The Hall of Dinosaurs was showing its age, though the dioramas were first-class for the '60s. It reopens in 2019. Watch out for National Rex, almost as complete as Sue, which NMNH was outbid for.
Suzanne (Bristol Virginia)
Excellent article. I might add that the wish to "update" the natural history museum to be more entertaining simply reinforces the anti-intellectual superficial way of looking at the natural world. I've witnessed people very excited about examining beetles in a simple case -- far more excited in a meaningful way than running around pushing buttons for special computerized effects. The Grant Museum in London is a great example of a natural history museum that has great appeal. I draw there often, and witness people really engaged with the specimens. I've even seen creative writing classes held there, and art displayed relating to the collections. Which is all to say it's very stimulating to the public as well as important as a research tool. "Old" type displays in natural history museums leave more to the imagination.
doctorart (manhattan)
yes
Jay (Sonoma)
It all starts at the top...kind of. While the current and past Presidents' supported science, knowledge, and research, the current Congress (in charge of the purse strings for such activities) is an entirely different story. Both the Committee on Science, Space, and Technology in the House, and the Committee on Environment and Public Works in the Senate, are chaired by men who essentially do not believe in science, unless it supports some weird, modern-day flat earth approach to science and knowledge. Both Committees' have oversight authority over the National Aeronautics and Space Administration (NASA) and the National Oceanic and Atmospheric Administration, as well as the National Science Foundation. That is a scary reality that threatens society as we know it.
Richard K (Rockville, MD)
My interest in science began as a child at the American Museum of Natural History. My mom used to take me there when I was a child. I loved the whole museum, but especially the insect rooms with their vast diversity of preserved specimens from around the world. My interest became an obsession to know more, and I ultimately studied to become an entomologist.
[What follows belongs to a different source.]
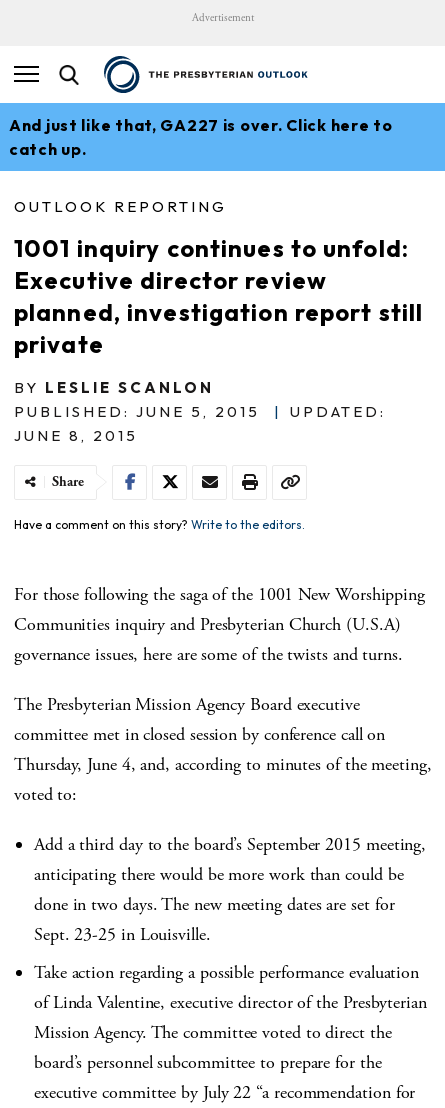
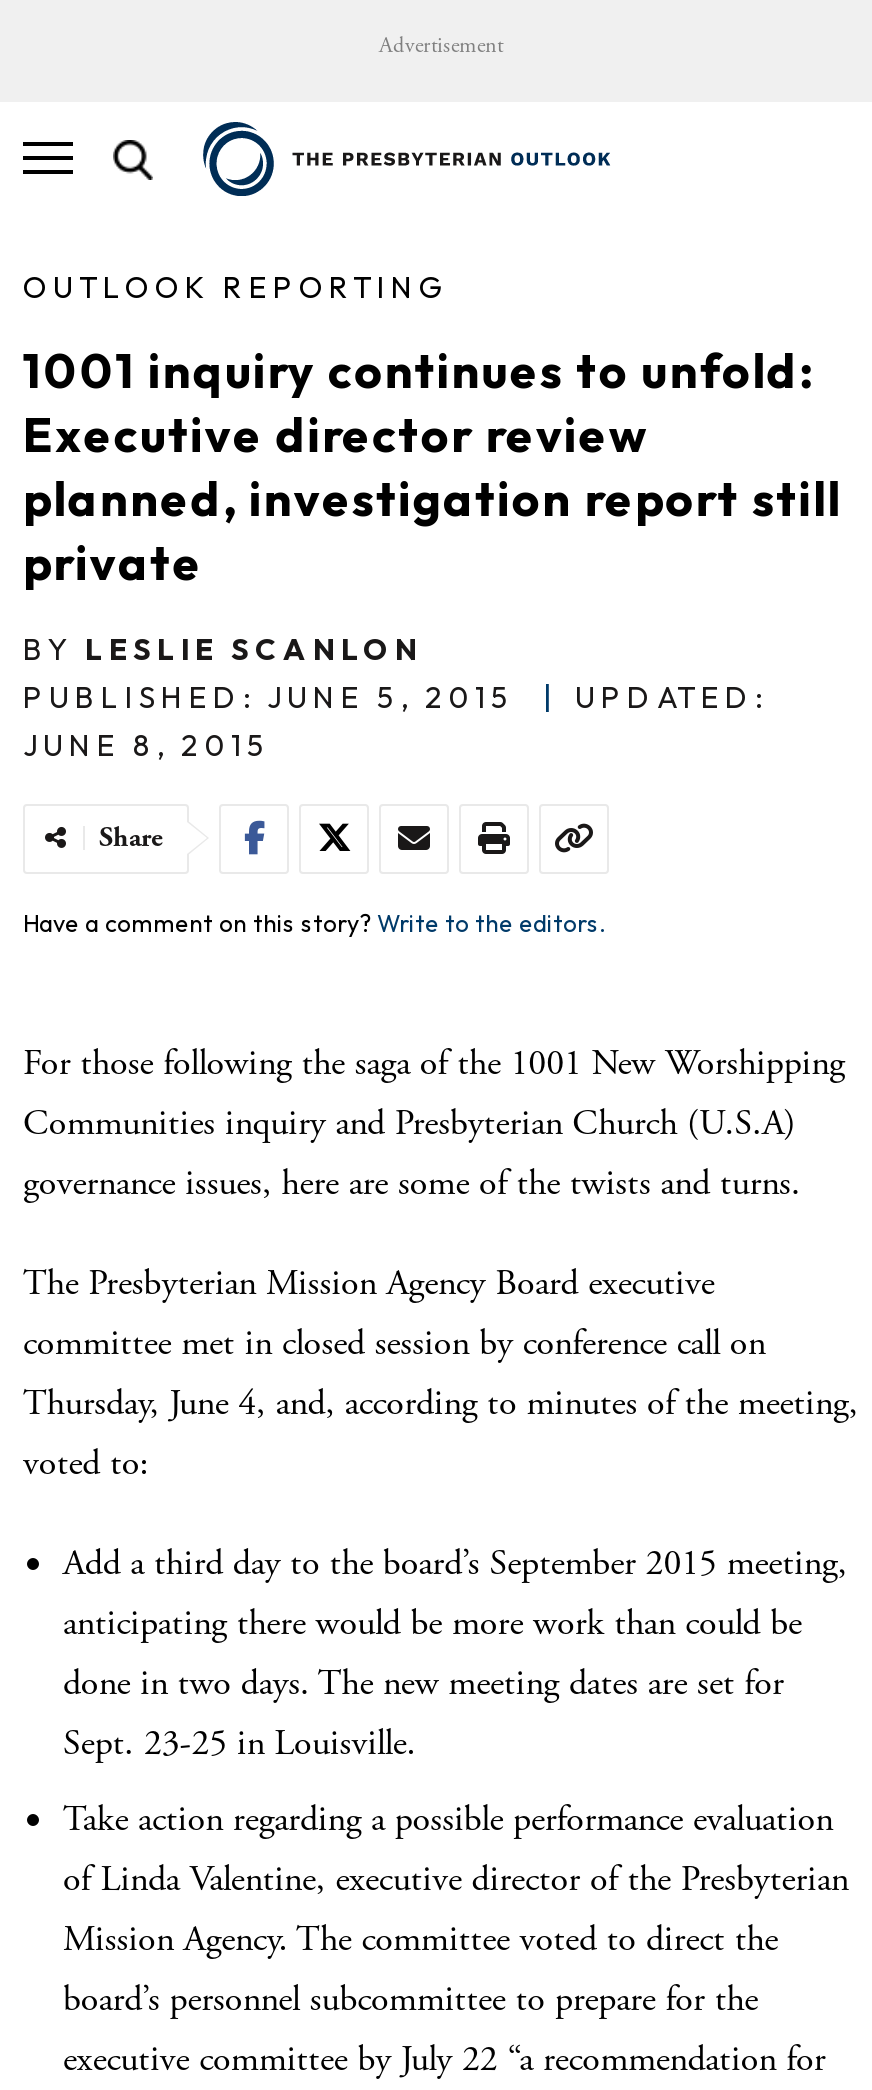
[9,115,393,159] And just like that, GA227 is over. Click here to | catch up. -> none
I used to wonder how the dark ages could ever have happened. After a relentless rise in human interest in and understanding of the world around them, people descended into a dark period where knowledge retracted, superstition took greater hold, the few rose in wealth and power above the masses, and science took a long holiday. Now, I wonder if we're not on the cusp of a second dark age.

Today, education seems to be focused on technology, and a growing acceptance and belief of man apart from nature.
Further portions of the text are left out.